Rule 1: Drop any TCP packet that is starting a new connection and IS NOT marked by a SYN flag
Rule 2: Accept any TCP packet destined for port 80 at 10.0.0.4
Rule 3: Accept any TCP packet that is related to or part of an established connection
Rule 4: Drop all packets
Shown below is the iptables configuration.
This is just a simple example of inbound policies that takes care of the issues from part 1. With this configuration, the target will only respond to TCP packets destined for port 80. Now, let’s take a few of the same commands from before and see how our target responds equipped with these rules.
In part 1 we received an ICMP echo reply, but we can see in our output that this packet has now been dropped. Since this is not a TCP header, the firewall will not respond.
SYN, Port 80
Since the only new connection we need to allow is through TCP on port 80, let’s test the firewall to make sure we still get a response.

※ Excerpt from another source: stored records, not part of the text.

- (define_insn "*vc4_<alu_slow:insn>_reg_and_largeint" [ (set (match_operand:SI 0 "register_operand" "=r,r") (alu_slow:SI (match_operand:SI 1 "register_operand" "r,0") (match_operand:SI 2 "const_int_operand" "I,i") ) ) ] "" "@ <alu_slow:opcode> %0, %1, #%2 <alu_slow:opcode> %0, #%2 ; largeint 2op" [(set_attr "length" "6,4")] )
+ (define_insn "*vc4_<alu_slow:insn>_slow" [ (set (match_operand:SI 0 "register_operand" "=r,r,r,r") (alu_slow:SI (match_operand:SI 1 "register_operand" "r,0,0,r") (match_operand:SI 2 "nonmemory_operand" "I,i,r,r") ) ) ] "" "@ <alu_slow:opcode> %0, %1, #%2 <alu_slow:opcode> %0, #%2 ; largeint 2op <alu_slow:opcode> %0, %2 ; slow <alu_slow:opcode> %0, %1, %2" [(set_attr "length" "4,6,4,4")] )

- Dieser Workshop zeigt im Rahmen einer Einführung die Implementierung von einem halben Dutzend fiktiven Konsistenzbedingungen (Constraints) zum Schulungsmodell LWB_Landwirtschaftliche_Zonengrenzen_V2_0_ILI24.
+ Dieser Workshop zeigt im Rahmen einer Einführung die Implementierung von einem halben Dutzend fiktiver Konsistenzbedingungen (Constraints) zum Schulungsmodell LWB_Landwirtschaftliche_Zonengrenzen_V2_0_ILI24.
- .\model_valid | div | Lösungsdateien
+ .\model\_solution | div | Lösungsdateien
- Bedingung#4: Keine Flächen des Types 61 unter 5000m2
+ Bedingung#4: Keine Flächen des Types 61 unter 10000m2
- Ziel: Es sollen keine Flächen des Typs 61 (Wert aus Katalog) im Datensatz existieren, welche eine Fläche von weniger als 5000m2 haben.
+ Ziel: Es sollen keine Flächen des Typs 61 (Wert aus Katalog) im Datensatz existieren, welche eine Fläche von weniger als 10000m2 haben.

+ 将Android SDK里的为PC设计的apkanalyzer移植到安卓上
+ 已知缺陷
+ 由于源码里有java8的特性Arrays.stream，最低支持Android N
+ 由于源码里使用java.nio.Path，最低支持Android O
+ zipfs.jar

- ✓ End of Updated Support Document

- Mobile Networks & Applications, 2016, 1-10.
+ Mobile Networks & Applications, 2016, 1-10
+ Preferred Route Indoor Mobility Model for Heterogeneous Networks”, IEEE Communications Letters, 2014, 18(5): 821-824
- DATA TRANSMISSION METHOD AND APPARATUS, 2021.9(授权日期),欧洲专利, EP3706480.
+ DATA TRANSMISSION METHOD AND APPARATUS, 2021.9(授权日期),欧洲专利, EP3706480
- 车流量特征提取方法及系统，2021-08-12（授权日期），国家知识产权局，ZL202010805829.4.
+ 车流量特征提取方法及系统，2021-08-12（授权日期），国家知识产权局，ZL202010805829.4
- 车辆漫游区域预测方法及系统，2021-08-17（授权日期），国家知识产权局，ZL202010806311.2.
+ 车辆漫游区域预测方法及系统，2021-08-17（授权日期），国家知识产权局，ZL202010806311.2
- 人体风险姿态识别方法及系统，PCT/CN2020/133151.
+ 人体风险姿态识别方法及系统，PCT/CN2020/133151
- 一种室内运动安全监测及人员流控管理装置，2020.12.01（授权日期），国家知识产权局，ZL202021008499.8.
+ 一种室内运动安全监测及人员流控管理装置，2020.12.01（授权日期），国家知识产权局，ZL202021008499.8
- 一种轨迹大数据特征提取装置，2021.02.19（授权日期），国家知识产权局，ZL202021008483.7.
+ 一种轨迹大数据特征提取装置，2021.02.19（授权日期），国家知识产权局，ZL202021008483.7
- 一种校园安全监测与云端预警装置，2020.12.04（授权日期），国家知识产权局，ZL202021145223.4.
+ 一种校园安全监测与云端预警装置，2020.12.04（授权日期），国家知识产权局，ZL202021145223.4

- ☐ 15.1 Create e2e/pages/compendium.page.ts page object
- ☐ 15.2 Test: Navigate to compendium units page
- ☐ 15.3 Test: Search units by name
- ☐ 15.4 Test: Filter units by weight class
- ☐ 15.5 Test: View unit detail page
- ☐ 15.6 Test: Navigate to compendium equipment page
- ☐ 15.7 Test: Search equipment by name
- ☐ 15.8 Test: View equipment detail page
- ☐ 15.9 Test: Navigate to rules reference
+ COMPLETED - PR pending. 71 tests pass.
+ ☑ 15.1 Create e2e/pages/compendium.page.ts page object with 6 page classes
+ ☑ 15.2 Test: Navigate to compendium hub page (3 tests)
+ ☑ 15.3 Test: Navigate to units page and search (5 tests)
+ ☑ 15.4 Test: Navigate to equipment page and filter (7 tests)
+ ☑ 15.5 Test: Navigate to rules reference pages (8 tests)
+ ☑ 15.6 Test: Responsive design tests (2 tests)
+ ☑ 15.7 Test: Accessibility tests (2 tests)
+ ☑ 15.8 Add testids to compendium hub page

As it should, the firewall is still allowing the packet through and giving us a response with an SYN-ACK packet. Due to the first rule in the iptables configuration, if this packet was marked with any other flag it wouldn’t be allowed through since it is the first packet in the new connection.
UDP, Port 80
So far with the iptables configuration we’ve seen that ICMP packets are dropped, and that we can still successfully start a new connection through TCP on port 80. Now for our last packet, let’s test to make sure that our rules work correctly for not allowing any other packets through on port 80.
Here we’ve sent a UDP packet to port 80. Even though port 80 uses TCP as it’s transport layer protocol, in part 1 we actually got a response with an ICMP Port Unreachable. If the packet were to make it through the firewall we would see the same response. Since there was no response, we know the packet was dropped. We have successfully tested a host, setup rules to correct issues we’ve found, and retested for proper functionality.
This article has shown how you should expect a host to respond to various packets, and how to test new firewall rules for differences in those responses. The firewall example should not be copied and used on any system. Instead, assess your system and network needs, and apply security to meet those needs. Once applied, test your security and test it frequently to identify and make any needed changes and additions.